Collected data
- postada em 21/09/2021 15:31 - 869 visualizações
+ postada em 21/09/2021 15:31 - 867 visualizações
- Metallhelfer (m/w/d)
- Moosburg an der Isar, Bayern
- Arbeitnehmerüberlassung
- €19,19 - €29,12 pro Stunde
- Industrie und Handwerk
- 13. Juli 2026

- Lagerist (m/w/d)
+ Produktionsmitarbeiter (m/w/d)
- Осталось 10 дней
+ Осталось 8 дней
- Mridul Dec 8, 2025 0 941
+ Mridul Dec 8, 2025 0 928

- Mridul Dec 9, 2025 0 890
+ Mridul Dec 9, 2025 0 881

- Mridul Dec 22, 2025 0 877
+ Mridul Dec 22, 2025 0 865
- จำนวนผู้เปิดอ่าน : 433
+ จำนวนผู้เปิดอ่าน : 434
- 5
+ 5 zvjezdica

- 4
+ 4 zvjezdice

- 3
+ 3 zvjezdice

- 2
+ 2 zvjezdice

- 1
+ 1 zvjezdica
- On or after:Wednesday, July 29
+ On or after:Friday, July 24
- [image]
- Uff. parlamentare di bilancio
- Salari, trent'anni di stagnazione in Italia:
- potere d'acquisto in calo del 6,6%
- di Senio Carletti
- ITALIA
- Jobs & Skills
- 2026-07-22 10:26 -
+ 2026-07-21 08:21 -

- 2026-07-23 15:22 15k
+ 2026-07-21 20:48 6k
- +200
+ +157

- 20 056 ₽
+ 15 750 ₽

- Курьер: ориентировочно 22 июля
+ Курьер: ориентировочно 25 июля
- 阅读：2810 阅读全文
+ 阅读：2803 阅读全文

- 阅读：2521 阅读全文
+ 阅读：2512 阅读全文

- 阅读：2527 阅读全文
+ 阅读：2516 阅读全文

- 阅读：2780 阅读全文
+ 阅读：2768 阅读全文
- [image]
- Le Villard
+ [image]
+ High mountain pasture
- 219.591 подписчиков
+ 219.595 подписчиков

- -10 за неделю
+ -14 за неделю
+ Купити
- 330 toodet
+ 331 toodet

### What to work on
Each line of the data that includes "postada" counts once; say how many there are, giving nothing but the number.

### Answer area
2